Fabrika (atölye, üretim alanı) dâhil olmak üzere işletme içinde teknolojik dönüşüm yaparken dikkat edilmesi önemli bir nokta var. Endüstriyel sistemlerin, tezgâhların ve cihazların pek çoğu sadece üreticisine özgü olan işletim sistemi, uygulama ve veri tabanı yazılımları kullanıyor. Bu tür özgünlükler farklı sistemlerin veya cihazların birbirleri ile olan haberleşmesinde sıkıntılar, zorluklar, hatta kimi örneklerde imkânsızlıklar yaratıyor. Bu nedenle cihaz üreticisine özgü yazılım ve donanım içeren teknolojik ürünler yerine İnternet (IP, IPv6) tabanlı olanlarını tercih etmek uyumluluk ve sağlıklı gelişme açısından büyük önem taşıyor. Böylece işletmenin kendi içinde olduğu gibi kendi ekosistemindeki ve tedarik zincirindeki paydaşlarla bilişsel yatay entegrasyonu sorunsuz biçimde gerçekleştirme ihtimali yükselecektir.

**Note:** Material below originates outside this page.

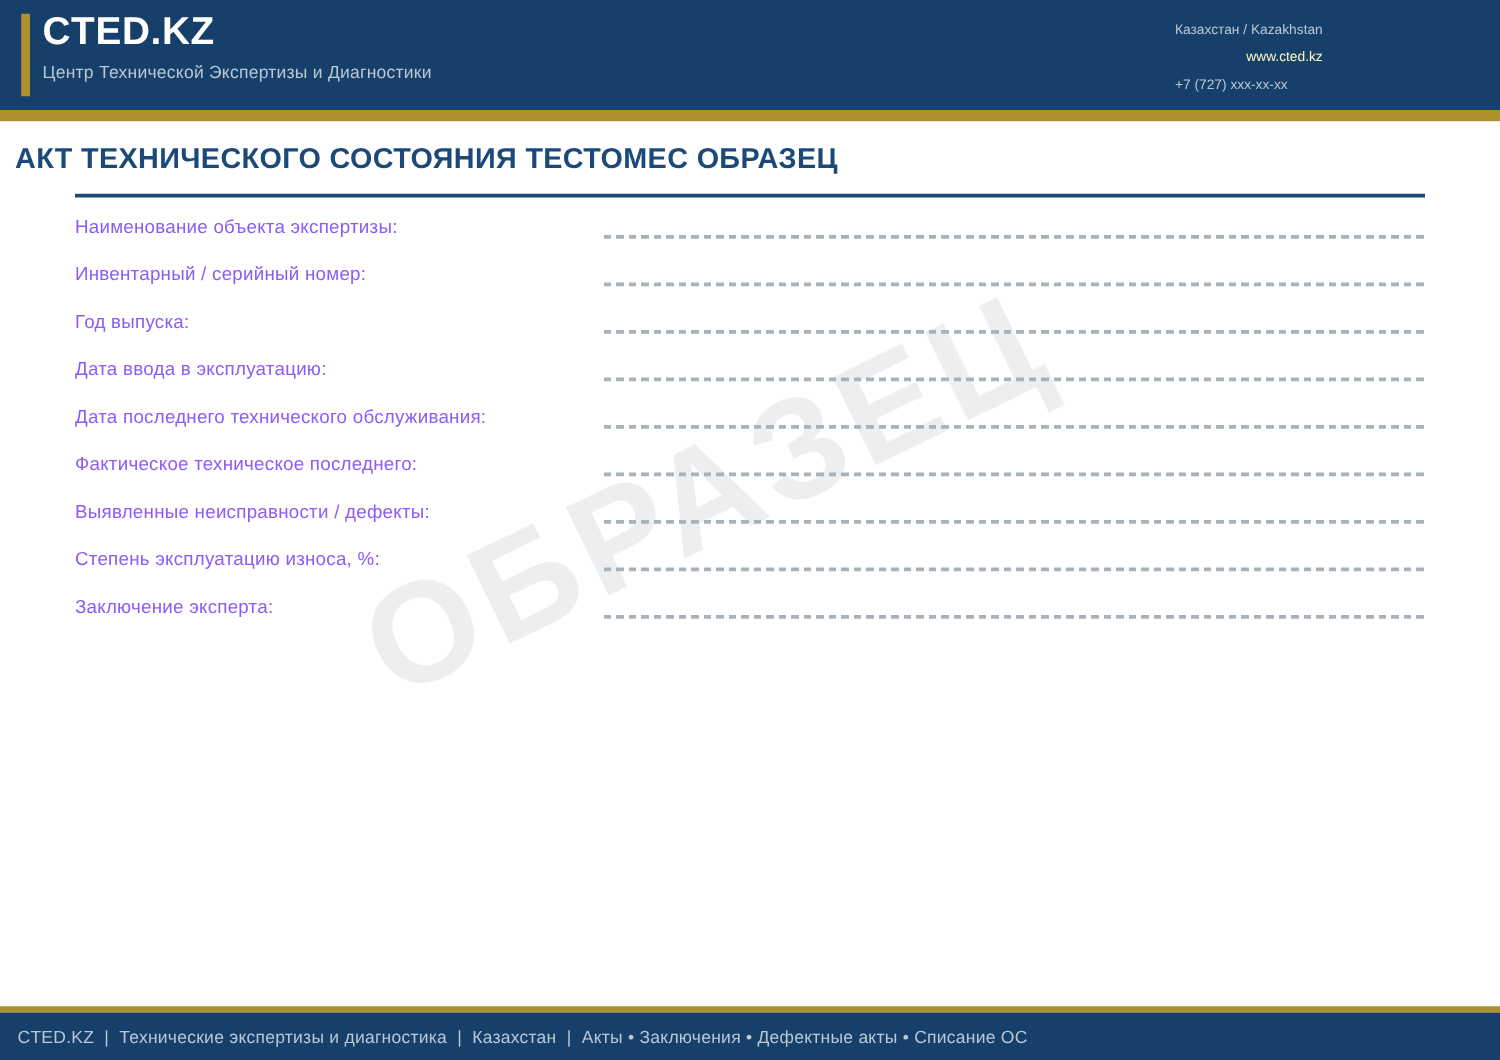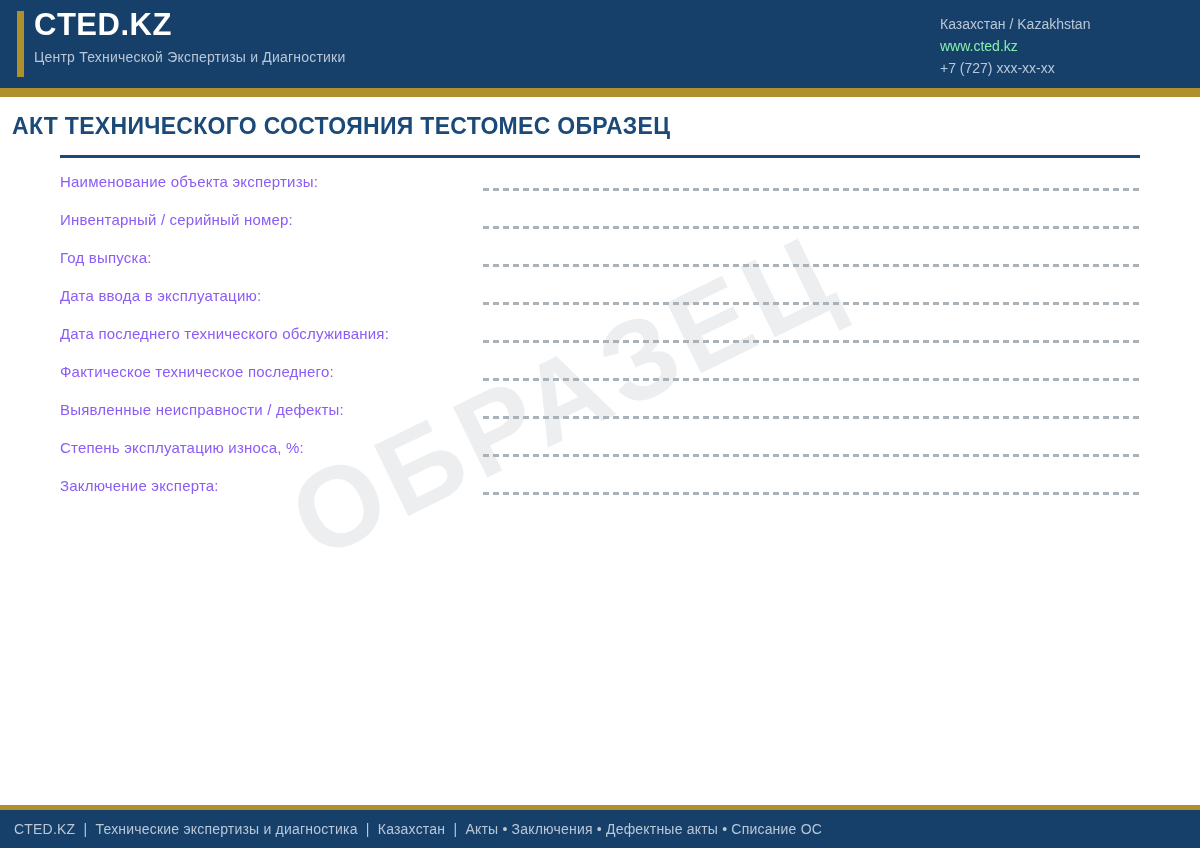"Казахстан / Kazakhstan" .header-contact { font-size: 14px -> 11px }
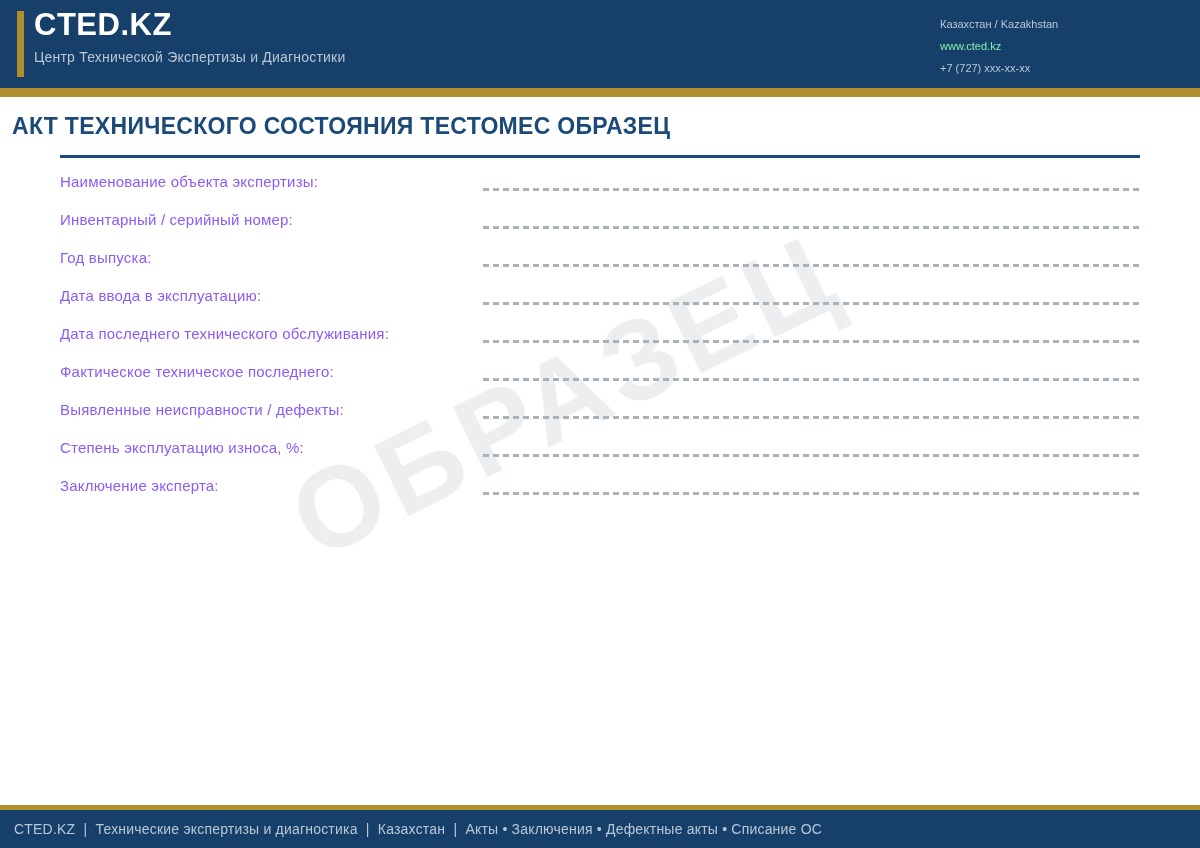"www.cted.kz" .header-contact .website { color: #86efac -> #fef9c3; text-align: none -> right }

Her şeyin birbirine bağlantılı olduğu bir dünyada işletmedeki sistemler de risklere ve tehditlere daha fazla açık olma ihtimalini içinde barındırır. Bu nedenle Nesnelerin İnterneti Çağı’nın en önemli konularından birisi güvenliktir. Akıllı telefon, tablet ve taşınabilir bilgisayar gibi mobil cihazların yaygın ve pek çok durumda bilinçsiz kullanımı güvenliği önemini bir kez daha artırıyor. Çünkü artık cihazların fiziksel yayılımı sağlıklı cihaz kullanım farkındalığı ve bilincinin oluşmasından çok daha yüksek hıza sahip. Diğer yandan bağlantılı sensörlerin ve cihazların sayı ve çeşitlilik olarak artışı yepyeni güvenlik unsurları yaratıyor. Bu süreçte şimdiye kadar bilinip kullanılandan çok daha güçlü güvenlik önlemlerine ihtiyaç var. Öncelikle canlı veya cansız her nesne için kimlik tanımlama ve onaylama Nİ ortamının en önemli ihtiyaçlarından birisidir. Gene donanım kriptolaması, fiziksel bina güvenliği ve ağ güvenliğine ilişkin donanım ve yazılım ihtiyaçları olacak. Bu konularda donanım ve yazılım ürünleri hızla çoğalmakla birlikte; bunların uluslararası düzeyde geçerli güvenlik ve güvenilirlik esaslı sertifikasyonu, aşılması gereken bir başka ciddi merhale olarak görünüyor.